Actually, I'd like to see each of these be a different delivery method
(payload type), and allow nodes to support any combination of them.
 
> Since there is an IRP, we could have a retry system similar to SMTP where
> if the user/recipient is offline, remailer messages spool for him until he
> comes online and starts listening on the IRP port, and it times out
> eventually.
> 
> The talk in the above mentioned archived message about "SMTP extension
> modules" confuses me. Why wouldn't MixMinion just hand off messages to be
> delivered by SMTP to the local MTA?

Sorry about the confusion--what you describe is the intended behavior of
a SMTP delivery module.  The idea is to make all delivery methods into
isolated modulres, to make the security of the core easier to examine.

> * cap strings
> 
> We need to at some later point think of how we want to allow remailer to
> specify the features they offer.

This needs to be part of the spec.  Also in the spec should be:
    * how to request the cap block from a given node
    * how to get a list of nodes (and stats?) from a reputation server

These are necessary features, and if they're not in the spec, they'll
happen ad hoc.  If they happen ad hoc, fewer clients will support them,
and we'll have usability issues.

> * remixing type I to type II (to type III?)
> 
> Currently, Mixmaster has the ability to receive a Type I message and
> "remix" it using Type II. Basically, node A takes the Type I message and
> wraps it up as though it were a type II message, and sends it on to node
> B (assuming it has node B's mix key). Node B unwraps the Type II layer,
> then the Type I layer, than remixes it again if it can. Etc. This is an
> attempt at keeping the anonymity set as large as possible.
> 
> Would we want to do something like that with Type III?

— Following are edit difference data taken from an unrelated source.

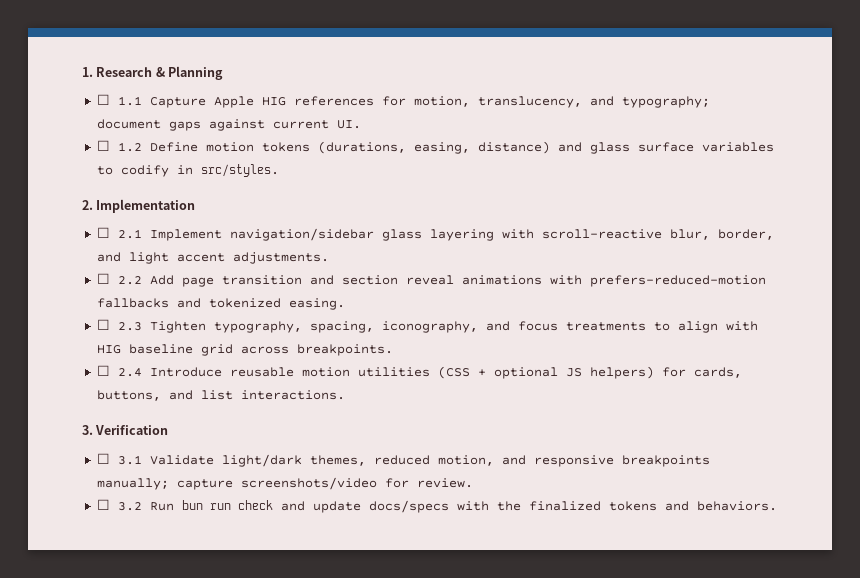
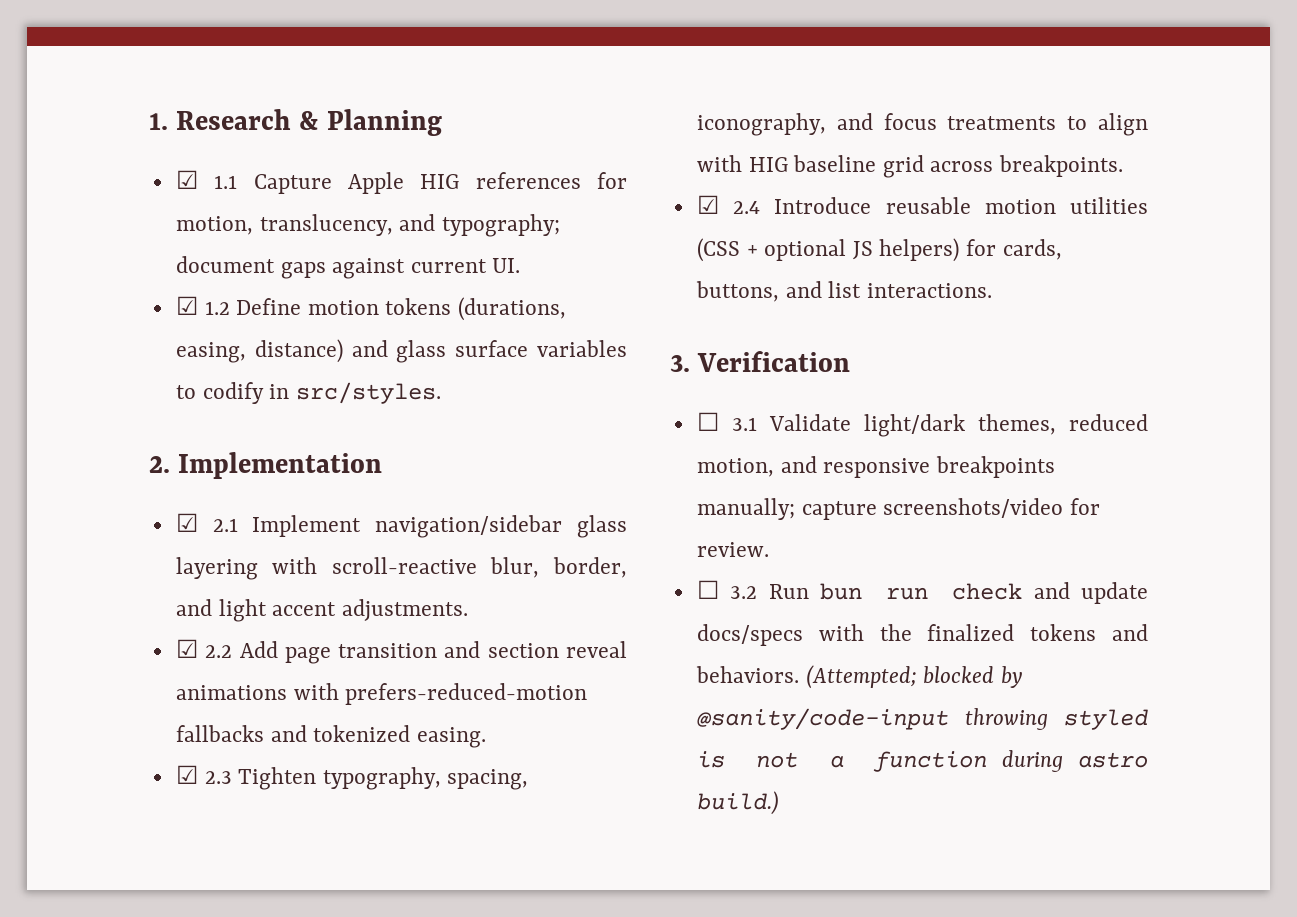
- ☐ 1.1 Capture Apple HIG references for motion, translucency, and typography; document gaps against current UI.
+ ☑ 1.1 Capture Apple HIG references for motion, translucency, and typography; document gaps against current UI.
- ☐ 1.2 Define motion tokens (durations, easing, distance) and glass surface variables to codify in src/styles.
+ ☑ 1.2 Define motion tokens (durations, easing, distance) and glass surface variables to codify in src/styles.
- ☐ 2.1 Implement navigation/sidebar glass layering with scroll-reactive blur, border, and light accent adjustments.
+ ☑ 2.1 Implement navigation/sidebar glass layering with scroll-reactive blur, border, and light accent adjustments.
- ☐ 2.2 Add page transition and section reveal animations with prefers-reduced-motion fallbacks and tokenized easing.
+ ☑ 2.2 Add page transition and section reveal animations with prefers-reduced-motion fallbacks and tokenized easing.
- ☐ 2.3 Tighten typography, spacing, iconography, and focus treatments to align with HIG baseline grid across breakpoints.
+ ☑ 2.3 Tighten typography, spacing, iconography, and focus treatments to align with HIG baseline grid across breakpoints.
- ☐ 2.4 Introduce reusable motion utilities (CSS + optional JS helpers) for cards, buttons, and list interactions.
+ ☑ 2.4 Introduce reusable motion utilities (CSS + optional JS helpers) for cards, buttons, and list interactions.
+ (Attempted; blocked by @sanity/code-input throwing styled is not a function during astro build.)

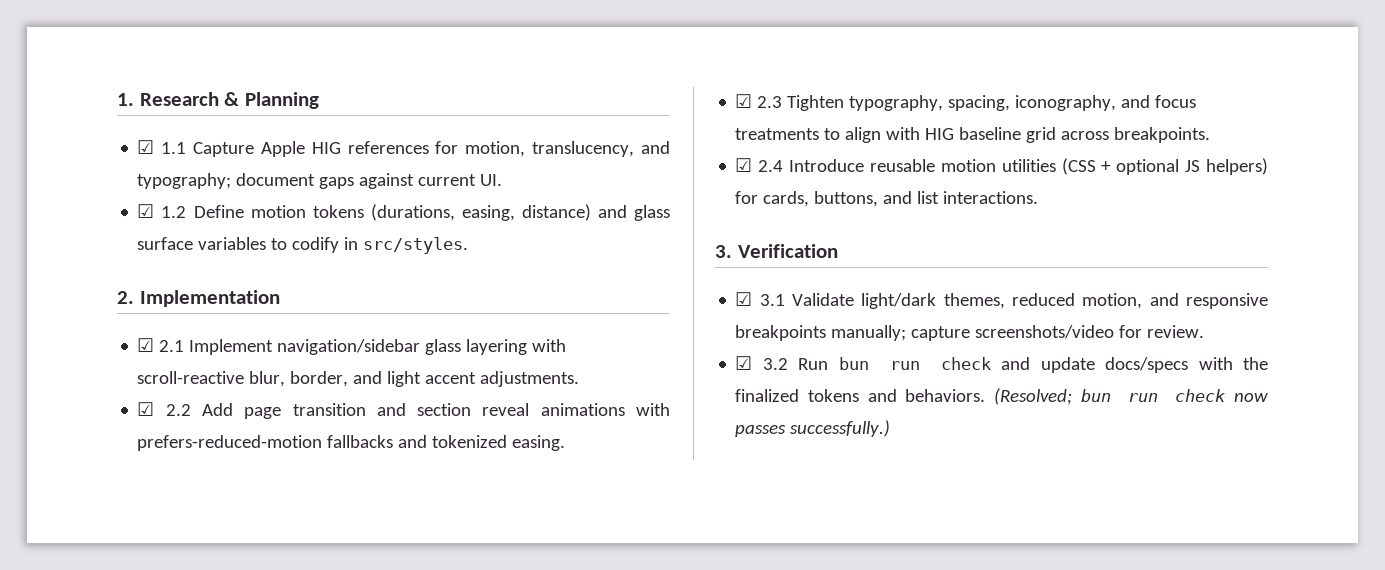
- ☐ 3.1 Validate light/dark themes, reduced motion, and responsive breakpoints manually; capture screenshots/video for review.
+ ☑ 3.1 Validate light/dark themes, reduced motion, and responsive breakpoints manually; capture screenshots/video for review.
- ☐ 3.2 Run bun run check and update docs/specs with the finalized tokens and behaviors.
+ ☑ 3.2 Run bun run check and update docs/specs with the finalized tokens and behaviors.
- (Attempted; blocked by @sanity/code-input throwing styled is not a function during astro build.)
+ (Resolved; bun run check now passes successfully.)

To go from III to II or I, we could have a "deliver to (local?)
type-I/II remailer" delivery method for Type III messages, to support
the unwrapping operation.  I'm not familiar enough with Types I or II to
to know how hard they would be to nest inside a type III payload.

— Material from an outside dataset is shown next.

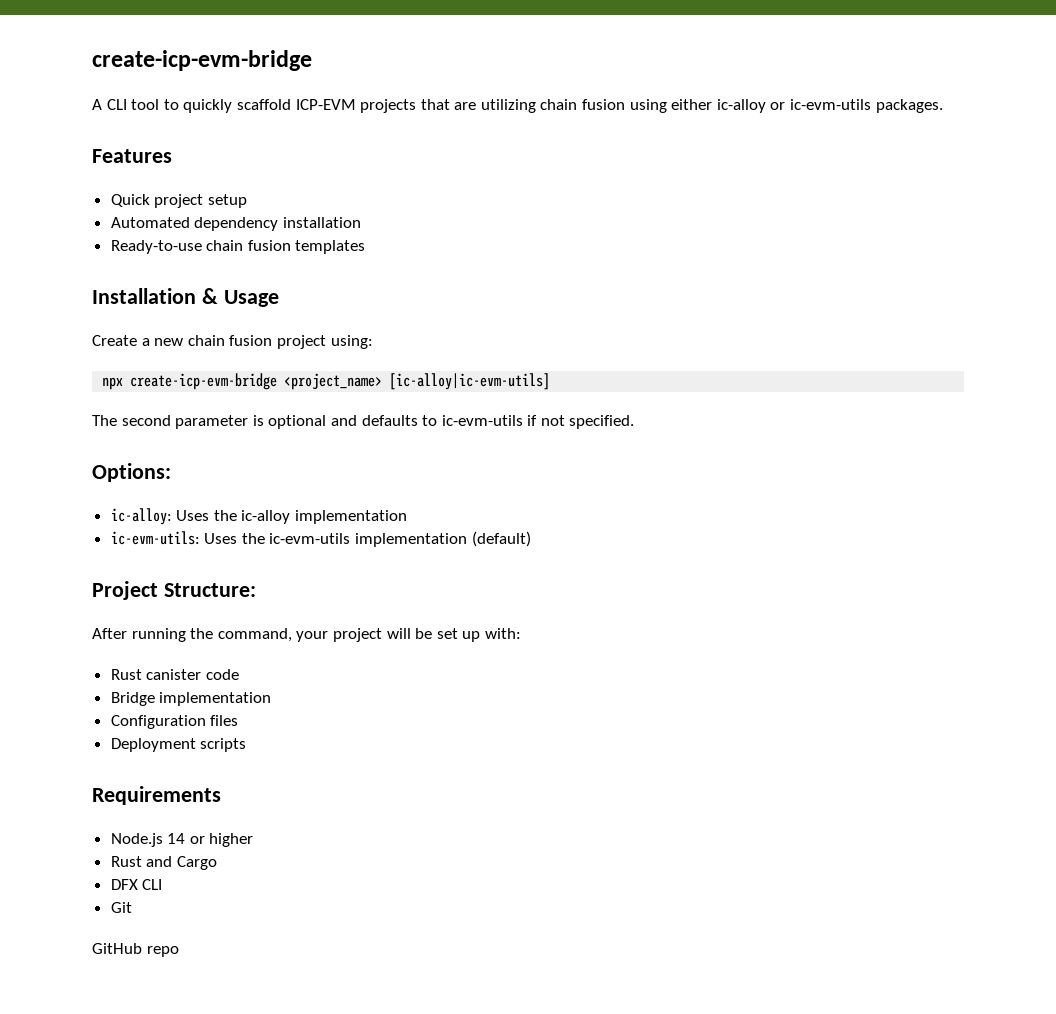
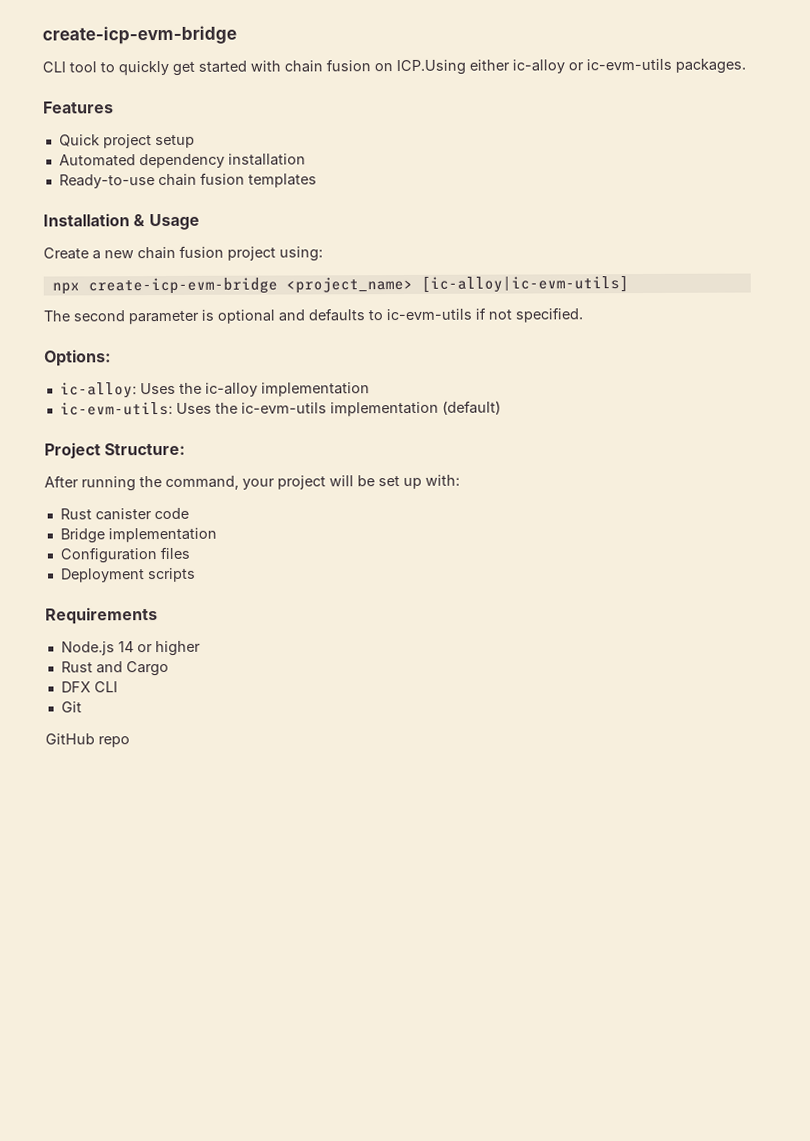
- A CLI tool to quickly scaffold ICP-EVM projects that are utilizing chain fusion using either ic-alloy or ic-evm-utils packages.
+ CLI tool to quickly get started with chain fusion on ICP.Using either ic-alloy or ic-evm-utils packages.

> * pings -- should they be distinguishable from real messages? Pros, cons?
 [...]
> Mainly, the current pinging system works just fine as it is. A
> pinger sends mail to itself through a remailer or remailer chain, and
> reports the outcome. If a pinger was instead asking for a pong response
> from the server, the server would be able to skew the stats by
> prioritizing pings to a greater degree. (Yes, cheating can still occur by
> identifying which recipient addresses are pingers, etc. But why make it
> easy?)

Yes, I think this is right.  The client suite should have an integrated
ping tool, but we don't need a separate message type for it.